Professor Geoffrey Alderman, the former academic chairman who caused uproar last year by claiming lecturers were under pressure to "mark positively" and turn a blind eye to plagiarism, told a Commons Select committee monitoring higher education that there had been a "systematic failure" to maintain degree standards for the past 20 years.
"In particular, vice-chancellors have permitted and indeed encouraged the decline in academic standards in the desperate search for (a) increased income from 'full cost' fee-paying international students, (b) more favourable student retention rates, and (c) high or higher positions in various 'rankings' or 'league tables' published by a variety of media," Professor Alderman said.
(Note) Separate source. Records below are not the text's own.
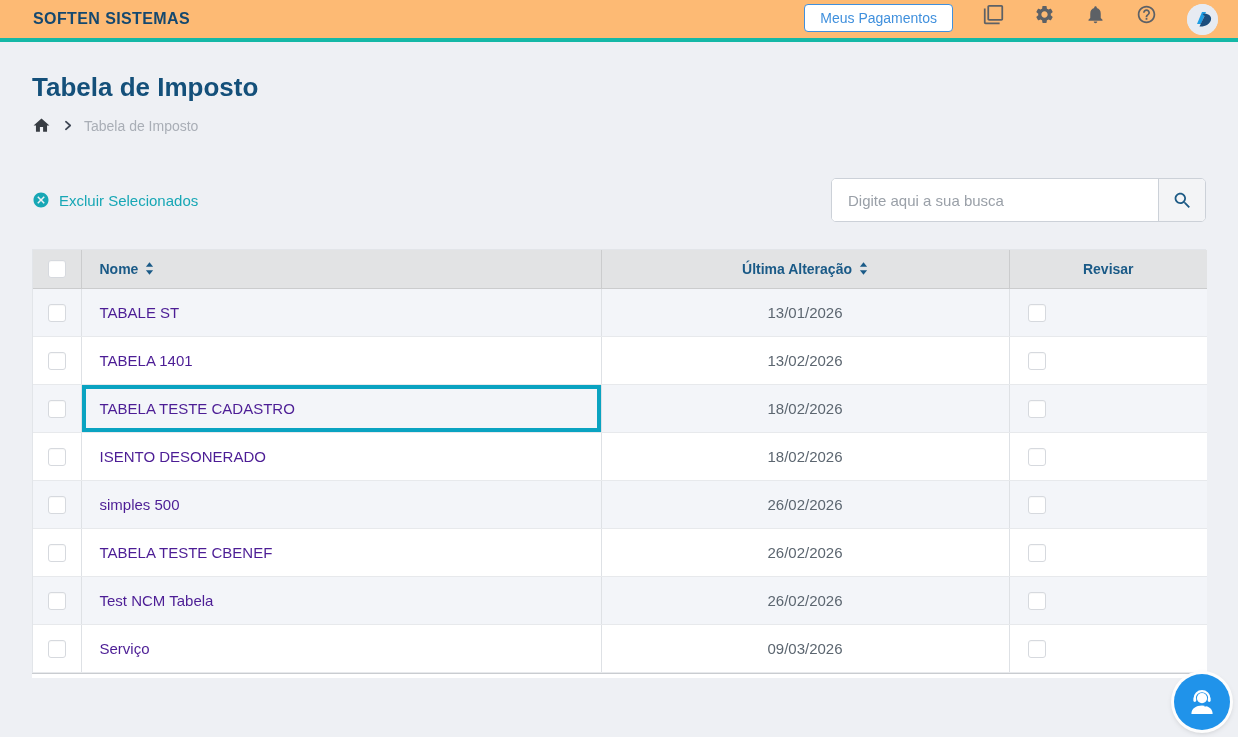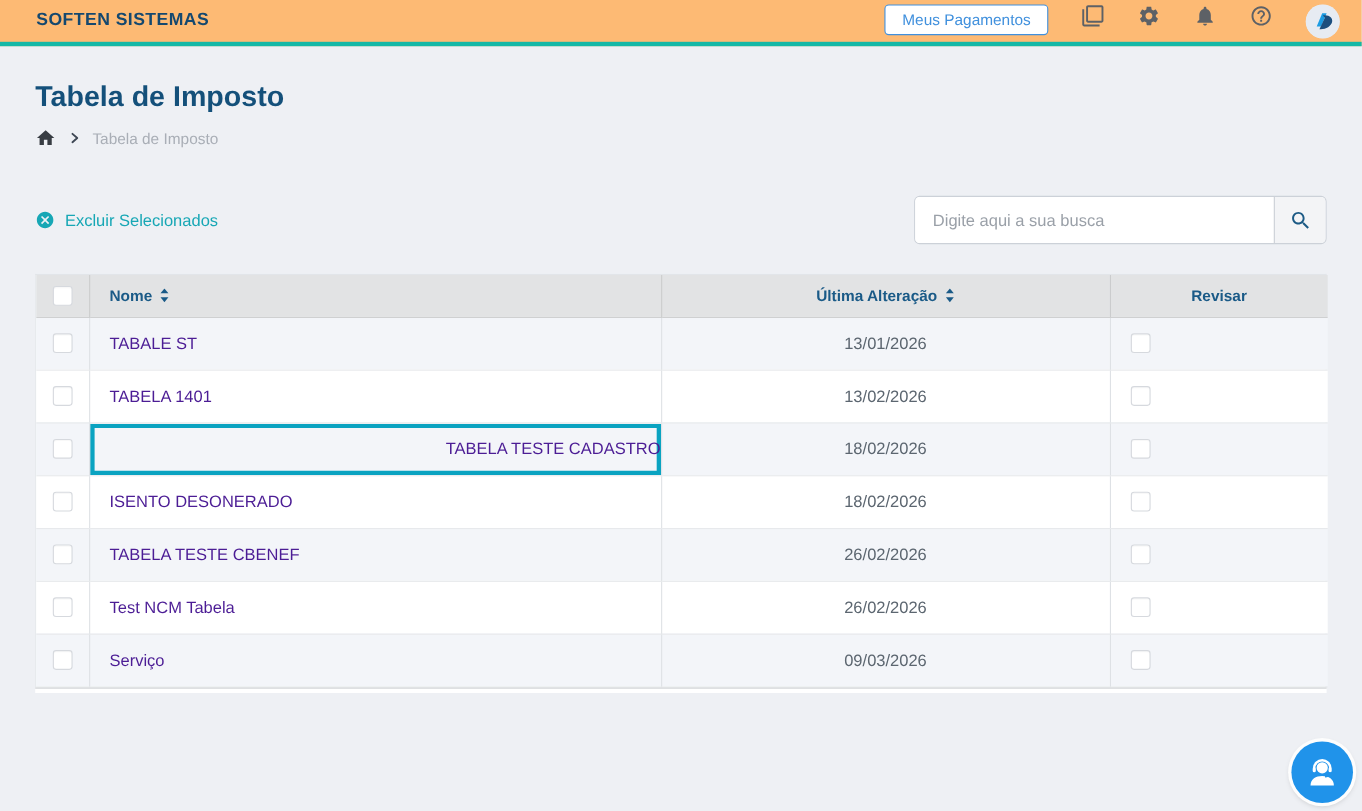--- a/index.html
+++ b/index.html
@@ -62,21 +62,21 @@
   tbody tr:nth-child(odd) { background:#f3f5f9; }
   tbody tr:nth-child(even) { background:#ffffff; }
   td.col-check { text-align:center; }
   td.col-name { padding-left:18px; }
   td.col-date { text-align:center; color:#5c6670; }
   td.col-rev { padding-left:18px; }
   .name-link { color:#4c1d95; text-decoration:none; cursor:pointer; }
   .checkbox { display:inline-block; width:18px; height:18px; background:#fff;
               border:1px solid #d6d9de; border-radius:3px; vertical-align:middle; cursor:pointer;
               box-shadow:inset 0 1px 1px rgba(0,0,0,.03); }
-  td.hl-cell { box-shadow:inset 0 0 0 4px #0aa3c1;text-align:right; }
+  td.hl-cell { box-shadow:inset 0 0 0 4px #0aa3c1; }
   .next-row-sliver { height:5px; background:#ffffff; border-top:1px solid #c9ccd0; margin:0 32px; }
 
   
   .fab { position:absolute; right:8px; bottom:7px; width:56px; height:56px; border-radius:50%;
          background:#2093ea; box-shadow:0 0 0 3px #fdfdfd, 0 2px 6px rgba(0,0,0,.25);
          display:flex; align-items:center; justify-content:center; cursor:pointer; }
   .fab svg { width:34px; height:34px; }
 </style>
 </head>
 <body>
@@ -212,20 +212,26 @@
     <td class="col-rev"><span class="checkbox"></span></td>
   </tr>
 
   <tr>
     <td class="col-check"><span class="checkbox"></span></td>
     <td class="col-name"><a class="name-link">ISENTO DESONERADO</a></td>
     <td class="col-date">18/02/2026</td>
     <td class="col-rev"><span class="checkbox"></span></td>
   </tr>
 
+  <tr>
+    <td class="col-check"><span class="checkbox"></span></td>
+    <td class="col-name"><a class="name-link">simples 500</a></td>
+    <td class="col-date">26/02/2026</td>
+    <td class="col-rev"><span class="checkbox"></span></td>
+  </tr>
 
   <tr>
     <td class="col-check"><span class="checkbox"></span></td>
     <td class="col-name"><a class="name-link">TABELA TESTE CBENEF</a></td>
     <td class="col-date">26/02/2026</td>
     <td class="col-rev"><span class="checkbox"></span></td>
   </tr>
 
   <tr>
     <td class="col-check"><span class="checkbox"></span></td>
"Failing or expelling a non-European Union student can have serious knock-on implications as the word gets out. In the modern, mass higher education system, it seems, there must be prizes for all because the student is the customer and the customer must walk away with something for his or her money."
He said the only way to sustain standards was to give tougher powers to the sector's watchdog, the Quality Assurance Agency, to crack down on universities. "The current situation, whereby universities enjoy degree-awarding powers in perpetuity, is insupportable," he said."Where an institution is found to be derelict in its supreme duty to maintain standards ... financial penalties should be levied, followed, if necessary by the partial or complete withdrawal of the authority to award degrees."
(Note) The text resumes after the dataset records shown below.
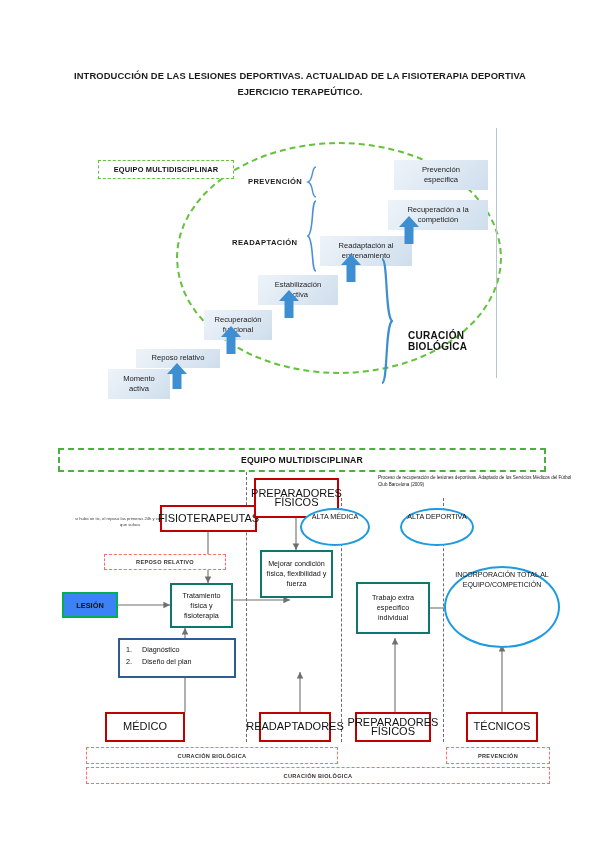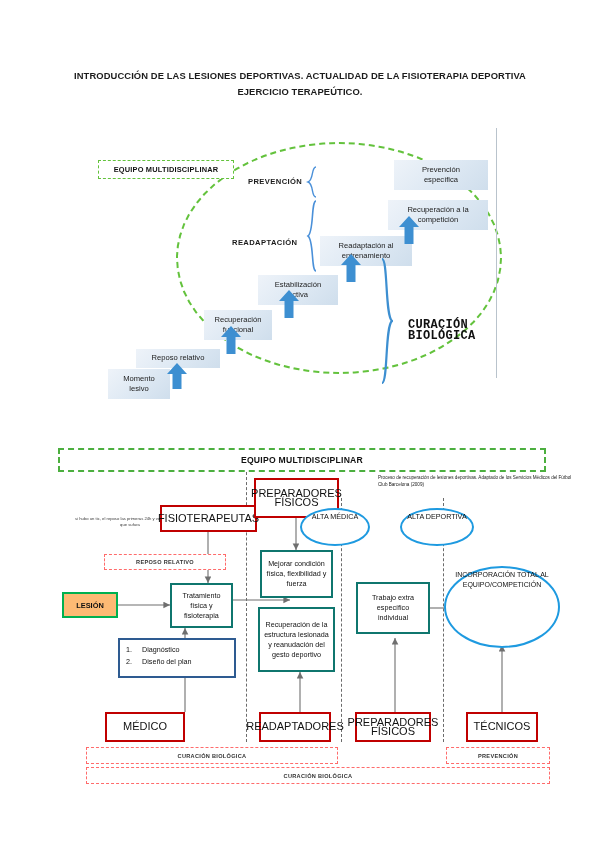--- a/index.html
+++ b/index.html
@@ -31,22 +31,22 @@
         display:flex;align-items:center;justify-content:center;text-align:center;
         font-size:7.6px;line-height:10.5px;color:#1b1b1b;padding:2px 14px;box-sizing:border-box;
         z-index:4;}
 
   
   .uparrow{position:absolute;z-index:5;}
 
   
   .brace{position:absolute;z-index:5;}
 
-  #curacion-top{position:absolute;left:408px;top:200px;font-size:12px;font-weight:bold;
-                line-height:11px;letter-spacing:.3px;color:#111;z-index:6;font-family:Liberation Mono, monospace;}
+  #curacion-top{position:absolute;left:408px;top:210px;font-size:10px;font-weight:bold;
+                line-height:11px;letter-spacing:.3px;color:#111;z-index:6;}
 
   
   #top-rule{position:absolute;left:496px;top:8px;width:1px;height:250px;background:#b9c3cc;}
 
   
   #fig-bottom{position:absolute;left:0;top:440px;width:599px;height:360px;}
 
   #equipo-bottom{position:absolute;left:58px;top:8px;width:484px;height:20px;
       border:2px dashed #4caf3f;display:flex;align-items:center;justify-content:center;
       font-size:8.6px;font-weight:bold;letter-spacing:.25px;color:#111;}
@@ -55,21 +55,21 @@
       line-height:7.2px;color:#222;}
 
   .rbox{position:absolute;border:2px solid #c00000;background:#fff;
         display:flex;align-items:center;justify-content:center;text-align:center;
         font-size:11px;line-height:9.5px;color:#111;box-sizing:border-box;padding:1px 2px;}
 
   .bbox{position:absolute;border:2px solid #0f766e;background:#fff;
         display:flex;align-items:center;justify-content:center;text-align:center;
         font-size:7.2px;line-height:10px;color:#111;box-sizing:border-box;padding:1px 3px;}
 
-  .gbox{position:absolute;border:2px solid #00b050;background:#fdba74;
+  .gbox{position:absolute;border:2px solid #00b050;background:#3b82f6;
         display:flex;align-items:center;justify-content:center;
         font-size:7.4px;font-weight:bold;color:#111;box-sizing:border-box;}
 
   .ell-blue{position:absolute;border:2.4px solid #1e9ae0;border-radius:50%;background:#fff;
         display:flex;justify-content:center;text-align:center;
         font-size:7.2px;line-height:10px;color:#111;box-sizing:border-box;padding:2px;}
 
   .pinkband{position:absolute;border:1.4px dashed #ff6b6b;background:#fff;
         display:flex;align-items:center;justify-content:center;
         font-size:5.6px;font-weight:bold;letter-spacing:.3px;color:#333;box-sizing:border-box;}
@@ -112,21 +112,21 @@
     <svg class="brace" style="left:379px;top:138px;width:14px;height:126px;" viewBox="0 0 14 126">
       <path d="M3 1 C9 1 6 58 13 63 C6 68 9 125 3 125" fill="none" stroke="#3d8fd1" stroke-width="2.2"></path>
     </svg>
 
     <div id="curacion-top">
       <span>CURACIÓN</span><br>
       <span>BIOLÓGICA</span>
     </div>
 
     <div class="sbox" style="left:108px;top:249px;width:62px;height:30px;">
-      <span>Momento lesivo</span>
+      <span>Momento activa</span>
     </div>
 
     <div class="sbox" style="left:136px;top:229px;width:84px;height:19px;">
       <span>Reposo relativo</span>
     </div>
 
     <div class="sbox" style="left:204px;top:190px;width:68px;height:30px;">
       <span>Recuperación funcional</span>
     </div>
 
@@ -219,21 +219,20 @@
         <span>Diagnóstico</span>
       </div>
       <div class="li">
         <span class="n">2.</span>
         <span>Diseño del plan</span>
       </div>
     </div>
 
     <div class="bbox" style="left:260px;top:110px;width:73px;height:48px;">Mejorar condición física, flexibilidad y fuerza</div>
 
-    <div class="bbox" style="left:258px;top:167px;width:77px;height:65px;">Recuperación de la estructura lesionada y reanudación del gesto deportivo</div>
 
     <div class="bbox" style="left:356px;top:142px;width:74px;height:52px;">Trabajo extra específico individual</div>
 
     <div class="ell-blue" style="left:300px;top:68px;width:70px;height:38px;">
       <span>ALTA MÉDICA</span>
     </div>
 
     <div class="ell-blue" style="left:400px;top:68px;width:74px;height:38px;">
       <span>ALTA DEPORTIVA</span>
     </div>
He added: "The decline in academic standards has been facilitated by weak or non-existent survellance of them. Students who would formerly have failed their degrees are being passed and students who would formerly have been awarded very respectable lower seconds are now being awarded upper seconds and even firsts.
"Students – I mean British students as well as students from overseas – are being admitted to commence their studies with levels of English so poor that universities are having to run remedial English courses to ensure that new entrants possess at least a basic level of literacy at the ouset of their studies. Cheating is rampant, encouraged in part by lenient penalties."
He cited figures to show that the number of firsts awarded by universities had doubled in the past decade, while the student population had gone up by less than half. In addition, a survey by the Higher Education Academy had revealed 9,000 cases of plagiarism in the past year, only 143 of which had resulted in expulsion.